True wild Mallards are hardy wary birds that have no use for people and their hand outs. They are strong flyers, bursting straight out of the water like a missile, without having to run along the water like many sea ducks. Mallards are able to reach flight speeds of over 50 MPH migrating south as the northern ponds freeze up.

The problem is that not all Mallards are wild. Mallards are very easy to breed in captivity. For years people have raised them for food, as pets or to kill with guns. And, of course, many of the ducks, hoping to avoid the roasting pan, went AWOL the minute no one was looking. These escapees, called feral, do not have the migration instincts that the wild ducks have. Even when winter moves in, they don’t go very far, they just hang around looking for open water and whatever food they can find.

Most feral ducks, that avoided the roasting pan, ended up being meals for the truly wild predators. Yet, somehow some survived to breed in the spring. These are the “drainage ditch” ducks that you mentioned last week. These are the trashy birds that will stalk you while you try to picnic in the park. They are the ducks that cause pollution by coming to the same beach everyday to beg food from well meaning people. These also are the ducks that are happy to crossbreed with just about any other species of duck. Thus creating an odd creature that looks more like its father was Steven King, instead of a Mallard.

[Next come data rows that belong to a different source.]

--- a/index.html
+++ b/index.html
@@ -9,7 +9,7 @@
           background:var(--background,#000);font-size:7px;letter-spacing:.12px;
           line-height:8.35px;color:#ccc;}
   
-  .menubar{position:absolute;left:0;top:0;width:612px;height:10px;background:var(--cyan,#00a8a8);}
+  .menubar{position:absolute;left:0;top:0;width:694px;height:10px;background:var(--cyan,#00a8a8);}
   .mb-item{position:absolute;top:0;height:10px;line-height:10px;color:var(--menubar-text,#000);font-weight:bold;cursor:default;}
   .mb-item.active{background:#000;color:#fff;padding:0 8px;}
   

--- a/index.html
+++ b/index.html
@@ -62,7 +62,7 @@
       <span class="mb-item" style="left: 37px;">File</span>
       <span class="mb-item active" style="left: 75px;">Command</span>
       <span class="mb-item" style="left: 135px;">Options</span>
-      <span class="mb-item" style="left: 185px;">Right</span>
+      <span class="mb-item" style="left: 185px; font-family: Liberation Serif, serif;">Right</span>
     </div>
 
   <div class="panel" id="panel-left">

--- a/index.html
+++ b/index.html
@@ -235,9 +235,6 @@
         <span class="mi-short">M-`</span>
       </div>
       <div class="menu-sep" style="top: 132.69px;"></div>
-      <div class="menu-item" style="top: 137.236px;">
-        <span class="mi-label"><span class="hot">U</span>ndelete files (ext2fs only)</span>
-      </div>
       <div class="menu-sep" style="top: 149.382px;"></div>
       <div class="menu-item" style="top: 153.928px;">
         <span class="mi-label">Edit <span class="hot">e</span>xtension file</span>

There is another more serious problem that Mallards have been causing in recent years. Just as in the situation above, this problem, too, is related to humans altering the balance, only this time it’s the wild Mallards that are causing the problems. Changes to the traditional breeding grounds have caused the wild Mallards to move into the breeding grounds of the American Black Duck. The results could possibly mean the end of black duck.

Black ducks are very common here on Cape Cod. Both the male and the female black duck are generic looking brown birds, that resemble the female Mallard. Without splashy colors, black ducks are largely ignored by most people who don’t hunt. Still, they are an important part of our environment landscape. But who knows for how much longer?

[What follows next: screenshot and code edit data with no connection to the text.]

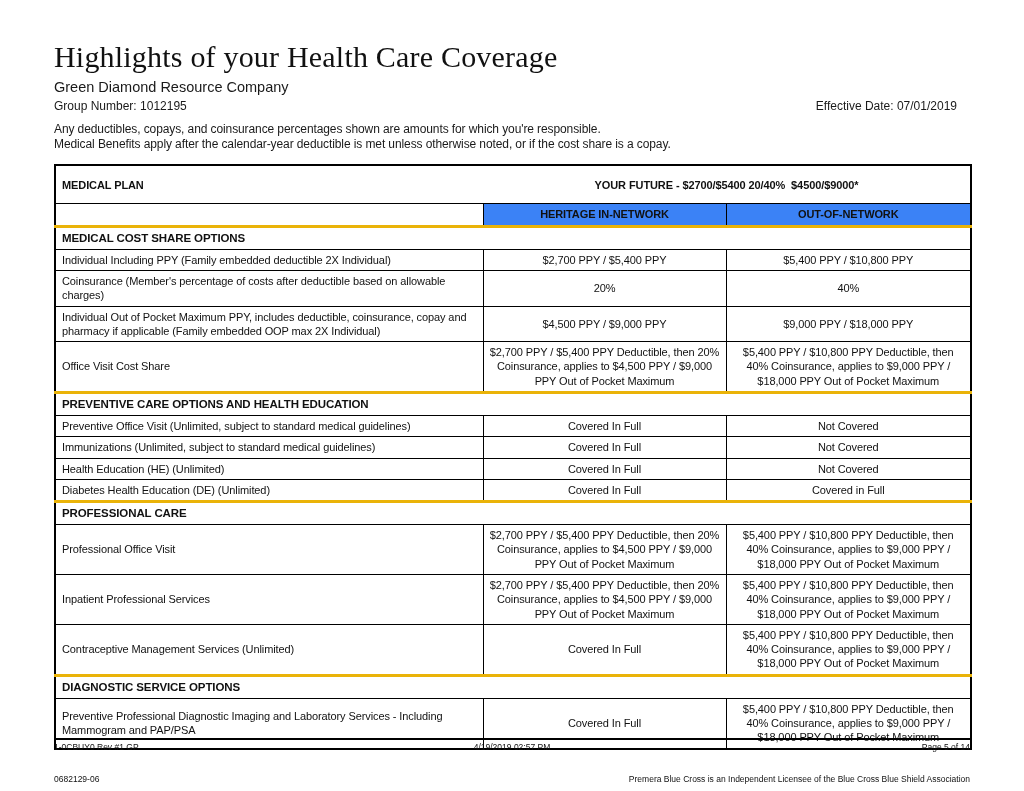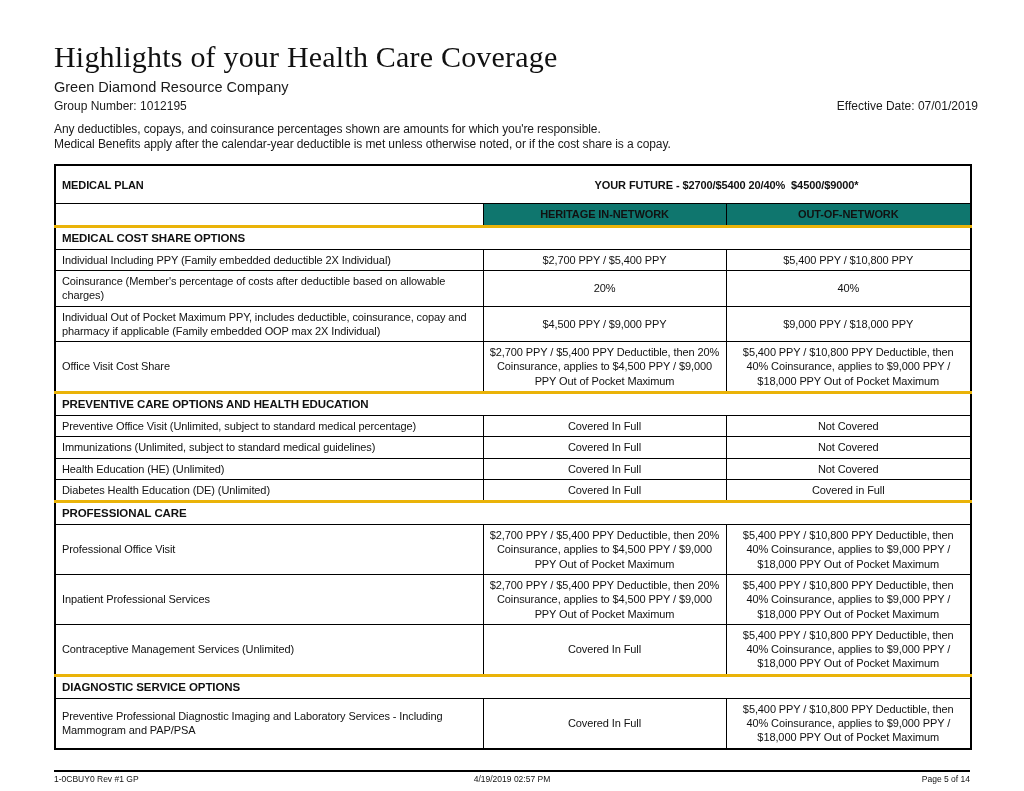--- a/index.html
+++ b/index.html
@@ -12,7 +12,7 @@
     overflow: hidden;
   }
   .page { position: relative; width: 1024px; height: 791px; }
-  .content { padding: 40px 46px 0 54px; }
+  .content { padding: 40px 67px 0 54px; }
 
   .doc-title {
     font-family: "Liberation Serif", serif;

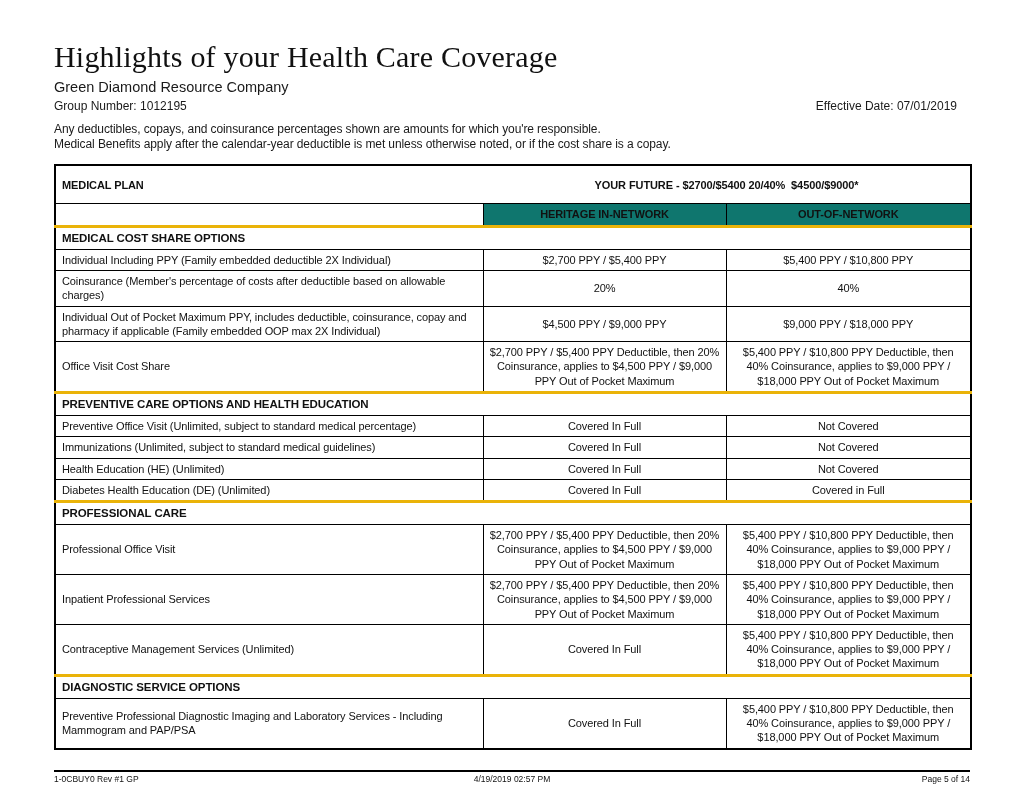--- a/index.html
+++ b/index.html
@@ -59,7 +59,7 @@
     border-bottom: 4px solid #000;
     height: 21px;
   }
-  .row-nethead td.net-cell { background: #0f766e; }
+  .row-nethead td.net-cell { background: #3b82f6; }
   tr.section-row td {
     font-weight: bold;
     font-size: 11.5px;

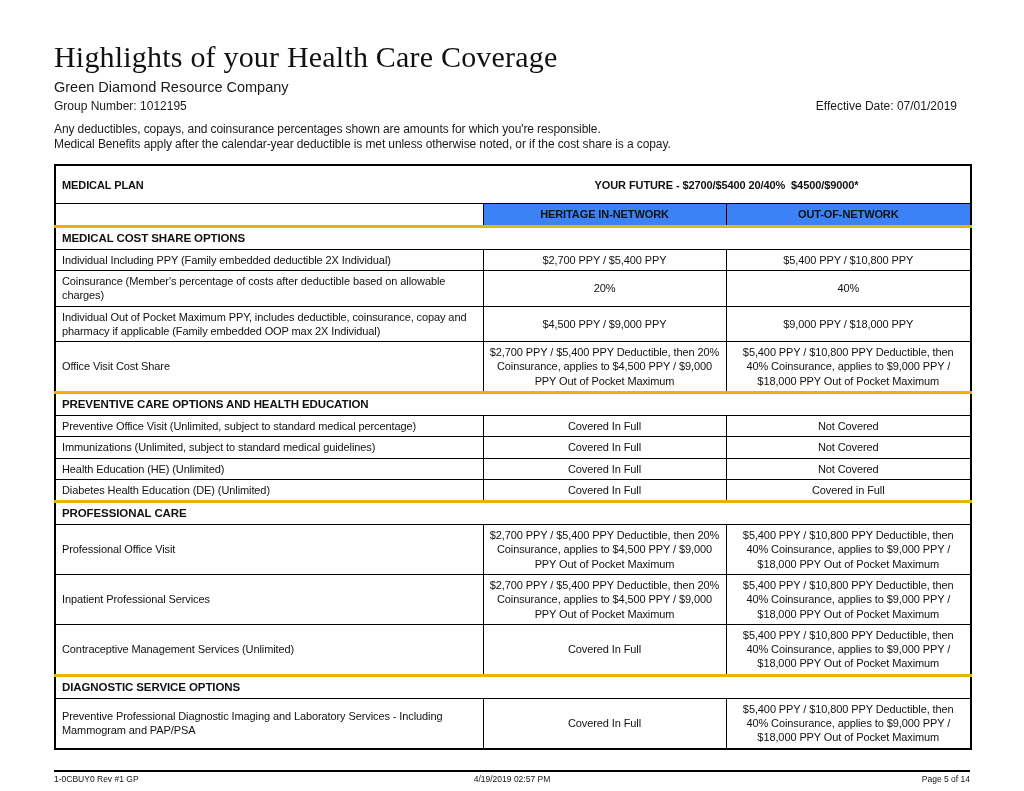--- a/index.html
+++ b/index.html
@@ -153,7 +153,7 @@
           <td colspan="3">PREVENTIVE CARE OPTIONS AND HEALTH EDUCATION</td>
         </tr>
         <tr>
-          <td>Preventive Office Visit (Unlimited, subject to standard medical percentage)</td>
+          <td>Preventive Office Visit (Unlimited, subject to standard medical guidelines)</td>
           <td class="val">Covered In Full</td>
           <td class="val">Not Covered</td>
         </tr>

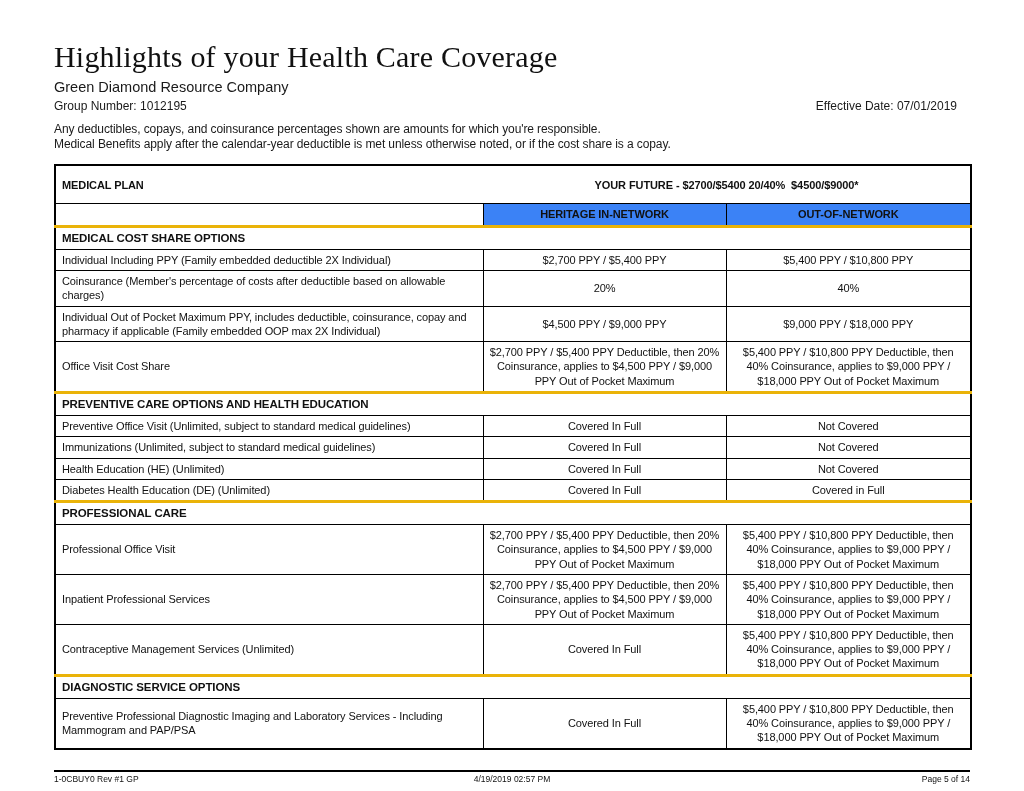--- a/index.html
+++ b/index.html
@@ -83,7 +83,6 @@
     position: relative;
     display: flex;
     justify-content: space-between;
-    margin-top: 32px;
   }
   .footer-center { position: absolute; left: 0; right: 0; text-align: center; top: 2px; }
   .footer-line2 {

Days ago, when we started this endless Mallard hurrang, I mentioned that many species of wild ducks may be direct descendants of Mallards. Black ducks seem to be one of those species. Being closely related has led to interbreeding between the black ducks and the Mallards. When drake Mallards move into an area, they easily out compete the duller male black ducks. With one look at the Mallard’s flashy green heads and sly smile, the black duck babes are all over them.

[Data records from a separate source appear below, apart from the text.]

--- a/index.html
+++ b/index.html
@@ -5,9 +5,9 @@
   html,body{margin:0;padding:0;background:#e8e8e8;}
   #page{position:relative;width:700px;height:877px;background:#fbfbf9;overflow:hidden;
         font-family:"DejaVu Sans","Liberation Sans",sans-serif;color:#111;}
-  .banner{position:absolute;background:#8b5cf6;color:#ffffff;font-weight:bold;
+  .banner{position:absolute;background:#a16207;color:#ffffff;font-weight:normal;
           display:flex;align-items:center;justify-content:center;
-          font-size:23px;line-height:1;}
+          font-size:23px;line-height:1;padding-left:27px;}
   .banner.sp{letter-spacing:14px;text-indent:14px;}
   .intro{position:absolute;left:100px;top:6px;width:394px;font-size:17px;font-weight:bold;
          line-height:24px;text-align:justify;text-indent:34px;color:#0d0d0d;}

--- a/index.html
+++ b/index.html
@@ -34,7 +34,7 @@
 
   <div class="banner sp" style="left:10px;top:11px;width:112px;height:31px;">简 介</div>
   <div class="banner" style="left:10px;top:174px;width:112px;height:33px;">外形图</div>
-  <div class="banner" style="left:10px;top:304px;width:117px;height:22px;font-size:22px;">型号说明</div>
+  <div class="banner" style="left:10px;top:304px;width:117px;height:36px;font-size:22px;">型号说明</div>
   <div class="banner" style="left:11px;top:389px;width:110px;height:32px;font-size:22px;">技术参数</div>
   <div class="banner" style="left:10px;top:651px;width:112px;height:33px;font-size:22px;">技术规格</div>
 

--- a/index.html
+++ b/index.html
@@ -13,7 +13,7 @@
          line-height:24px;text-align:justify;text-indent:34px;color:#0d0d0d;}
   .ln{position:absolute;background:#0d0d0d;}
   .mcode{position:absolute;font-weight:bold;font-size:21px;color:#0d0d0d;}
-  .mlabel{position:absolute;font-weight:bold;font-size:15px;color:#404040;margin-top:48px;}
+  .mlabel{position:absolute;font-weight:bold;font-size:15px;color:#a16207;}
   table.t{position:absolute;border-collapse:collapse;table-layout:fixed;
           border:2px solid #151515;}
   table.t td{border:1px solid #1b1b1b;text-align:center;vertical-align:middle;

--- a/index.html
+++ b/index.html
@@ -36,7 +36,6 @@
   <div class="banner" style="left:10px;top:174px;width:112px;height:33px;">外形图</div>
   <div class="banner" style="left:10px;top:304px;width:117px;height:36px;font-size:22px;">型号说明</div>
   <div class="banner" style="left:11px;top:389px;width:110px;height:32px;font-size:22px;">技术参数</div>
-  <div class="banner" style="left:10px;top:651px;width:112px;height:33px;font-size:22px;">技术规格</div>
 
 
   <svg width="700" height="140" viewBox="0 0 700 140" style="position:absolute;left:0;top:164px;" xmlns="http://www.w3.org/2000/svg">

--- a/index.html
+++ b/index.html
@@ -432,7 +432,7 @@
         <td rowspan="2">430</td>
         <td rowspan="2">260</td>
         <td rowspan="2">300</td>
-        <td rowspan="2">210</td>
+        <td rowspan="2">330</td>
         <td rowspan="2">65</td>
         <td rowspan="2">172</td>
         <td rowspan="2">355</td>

Usually when different species interbreed, their freaky looking offspring are sterile, so that is the end of that. But black ducks and Mallards are so closely related that their kids are totally fertile and ready to breed with the best of them. And since there are many more Mallards then black ducks, the Mallards could be slowly displacing the black ducks throughout their entire range.

I like Mallards, too. But whatever is going on, good or bad, the fault is not with the Mallards, it is those who changed the ecosystem that are to blame.

Sorry this answer was so long Janet (Is your name still Janet?) and at times got a little dry. I don’t know about you, but I could use a glass of something to wash all of this boring talk down. Perhaps a nice glass of Cold Duck.